Arctic play

Today, there is so much snow outside, we can’t go out due to C. having very strong sniffles still. So we had a spontaneous Arctic study.

I picked up North: The Amazing Story of Arctic Migration by Nick Dawson, illustrated Patrick Benson (affiliated link to book depository) at the library the other day

North picture book

and it proved to be just the right thing for little C. who’s fascinated with Arctic animals at the moment. D. read about the voyage of Pytheas  to the northern seas in Into the Unknown by Stewart Ross, illustrated by Stephen Biesty  (affiliated link to book depository).

into the unknown

We looked at the map of Arctic and Antarctic in our Maps book. We also read in Russian about types of movable houses nomadic people of Polar Regions make, also about igloos (“Дома мира” Ольги Колпаковой- Серия Настя и Никита).
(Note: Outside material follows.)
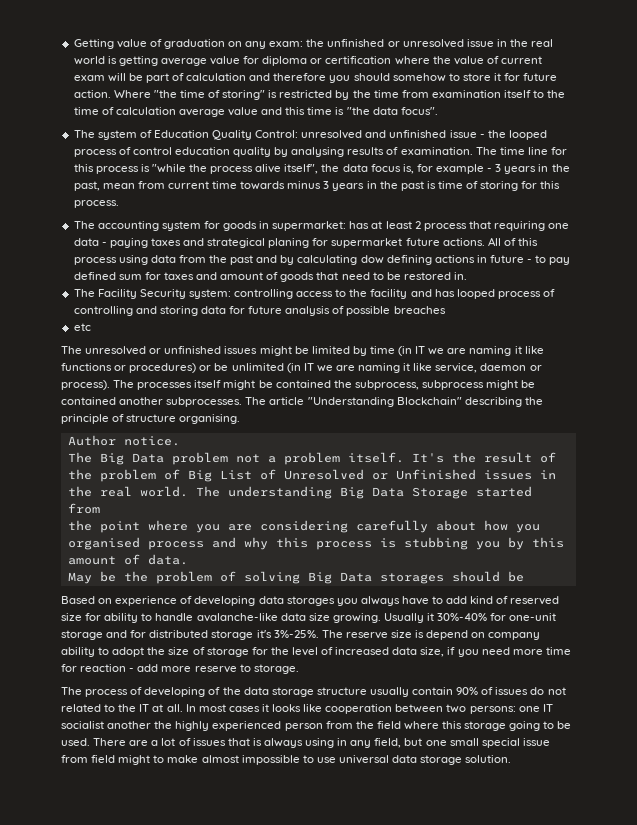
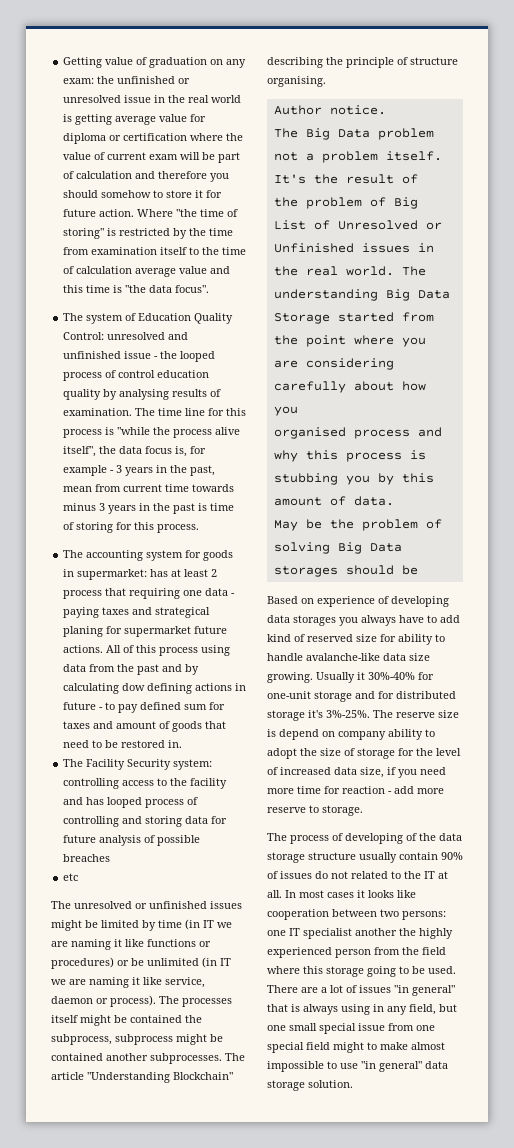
- In most cases it looks like cooperation between two persons: one IT socialist another the highly experienced person from the field where this storage going to be used.
+ In most cases it looks like cooperation between two persons: one IT specialist another the highly experienced person from the field where this storage going to be used.
- There are a lot of issues that is always using in any field, but one small special issue from field might to make almost impossible to use universal data storage solution.
+ There are a lot of issues "in general" that is always using in any field, but one small special issue from one special field might to make almost impossible to use "in general" data storage solution.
After that C. drew a picture of whales migrating to the Arctic Ocean.

arctic migration drawing

In the end of the day kids created a lovely play scene on the floor- as always nothing more than a blanket and colorful pebbles in addition to our stash of Schleich animals. Well, actually we did use old towels to create icebergs and C. insisted that we have Antarctic too, a couple of magical creatures joined the party and Lego Flynn Rider was on his way to shore (but he was careful to avoid a hungry orca)

Arctic children play

We made some ice to see if our animals can ride on the iceberg. We kind of failed here, because our iceberg was only half frozen, still kids had tons of fun playing with water

drifting :)

drifting 🙂

the hungry orca

the hungry orca

That was our spontaneous Arctic Day (it’s quite cold outside too, if the weather keeps we might be lucky enough to try and build a snow fort tomorrow).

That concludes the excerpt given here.